I glimpse the alien in the first cell. He’s pushing seven feet tall with thick, ropey muscles. He looks kind of Neanderthal with a short, slightly flattened forehead, and shaggy hair and beard. His jaw is set and tight, his weight is on the balls of his feet, and his brown eyes look flat and dead.
Two of the boar guys flank both sides of his door.
Poised in battle stances, their raised guns tell me they won’t allow any pushback from us women—or the gargantuan alien in the cell.
On high alert, the boar to the right of the door points his gun at the alien in the enclosure.
“Face the back wall!
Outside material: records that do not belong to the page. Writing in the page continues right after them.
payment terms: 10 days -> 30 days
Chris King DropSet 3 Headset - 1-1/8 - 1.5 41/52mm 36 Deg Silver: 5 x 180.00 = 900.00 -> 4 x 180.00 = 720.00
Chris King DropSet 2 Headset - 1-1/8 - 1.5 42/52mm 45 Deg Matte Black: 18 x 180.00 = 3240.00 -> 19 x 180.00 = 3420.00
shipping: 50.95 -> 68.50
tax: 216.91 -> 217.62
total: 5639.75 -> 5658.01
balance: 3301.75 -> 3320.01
On your knees, hands on your head!” The guy instantly pivots, then sinks to his knees.
The boar-guy at the head of the line pushes the redhead in the pink PJs into the cell as if she weighs little more than a bag of groceries.
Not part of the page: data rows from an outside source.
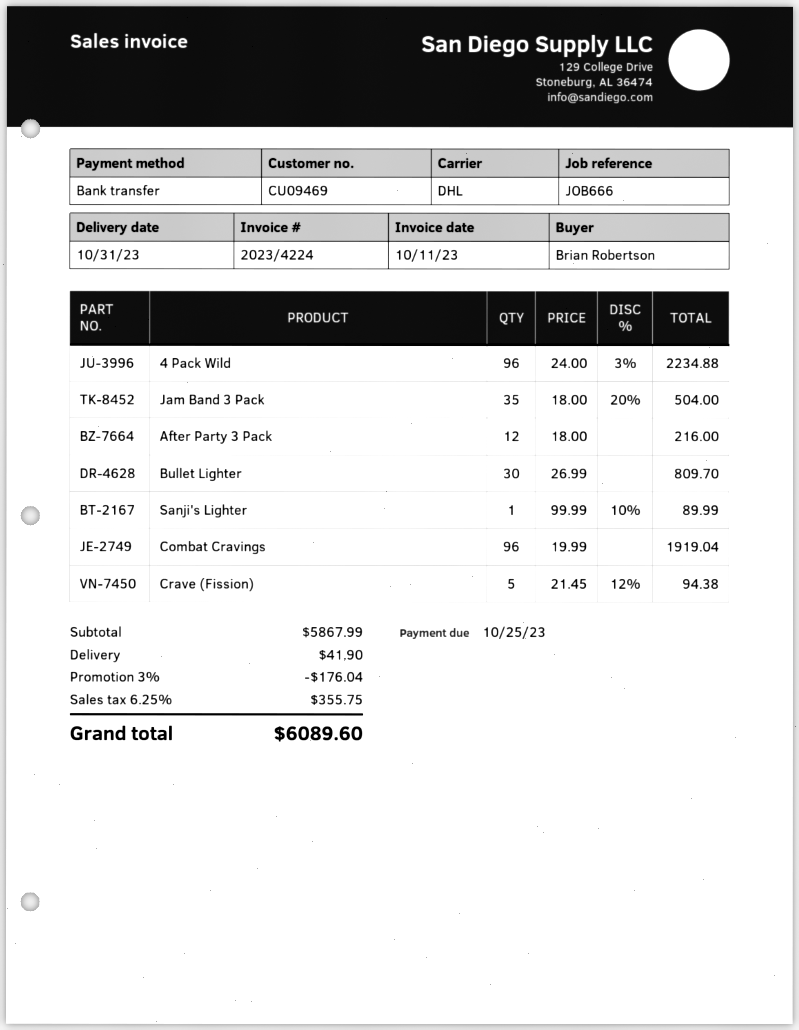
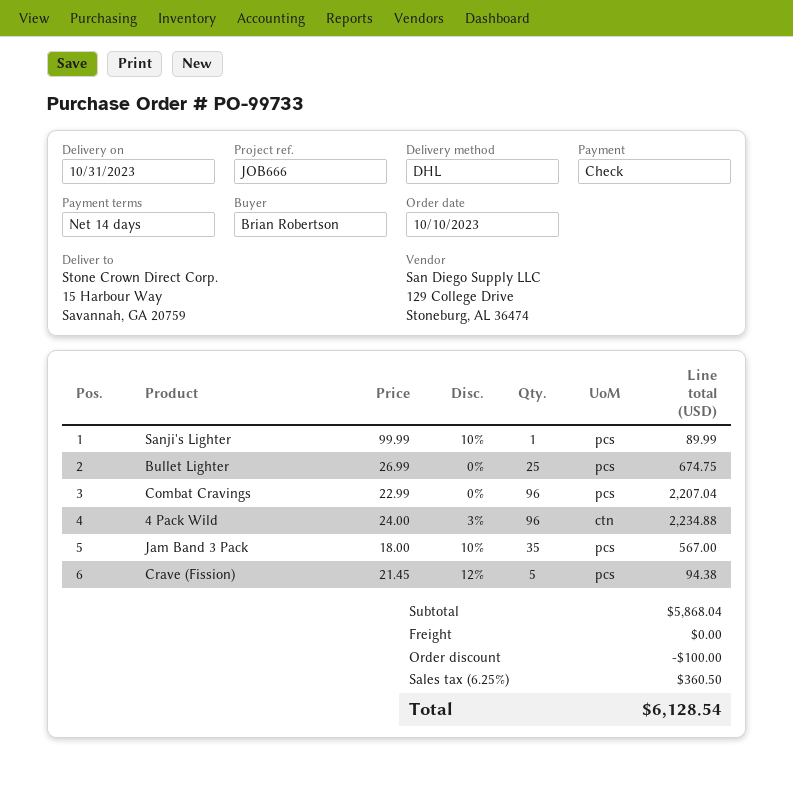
payment method: bank transfer -> cheque
Jam Band 3 Pack: 35 x 18.00 - 20% = 504.00 -> 35 x 18.00 - 10% = 567.00
After Party 3 Pack: 12 x 18.00 = 216.00 -> none
Bullet Lighter: 30 x 26.99 = 809.70 -> 25 x 26.99 = 674.75
Combat Cravings: 96 x 19.99 = 1919.04 -> 96 x 22.99 = 2207.04
subtotal: 5867.99 -> 5868.04
discount: 176.04 -> 100.00
shipping: 41.90 -> 0.00
tax: 6.25% = 355.75 -> 6.25% = 360.50
total: 6089.60 -> 6128.54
He slams the door shut behind her and keeps the line moving.
I’m worried for the redhead, but I don’t dare give her even another passing glance.
The guards are antsy and look as if they’re itching to use their weapons.
At the door to the second cell, the guards go through the same routine.
They throw boxer girl into the cell with a fairly humanoid-looking guy.
He’s humongous—so muscled he makes Conan the Barbarian look puny.
He has a robotic left arm and a prosthetic eyepiece that shines red.
He’s heavily scarred on his face, right arm, and bare torso.
He’s the more “human” of the two males I’ve seen.
This realization spikes a shiver up my spine.
He looks strong enough to kill with his bare hands.
The feral glance he tosses over his shoulder after the bars clang closed shows no compassion for the human female in his cell.
Before we move toward the third cell, the boar at the head of the line asks no one in particular, “How are we going to get her into his cell? He has the highest record of kills in the arena. I doubt he’ll get on his knees without a fight.”
“Fuck him,” another responds. “Shock the shit out of him until he’s out cold, then throw her in.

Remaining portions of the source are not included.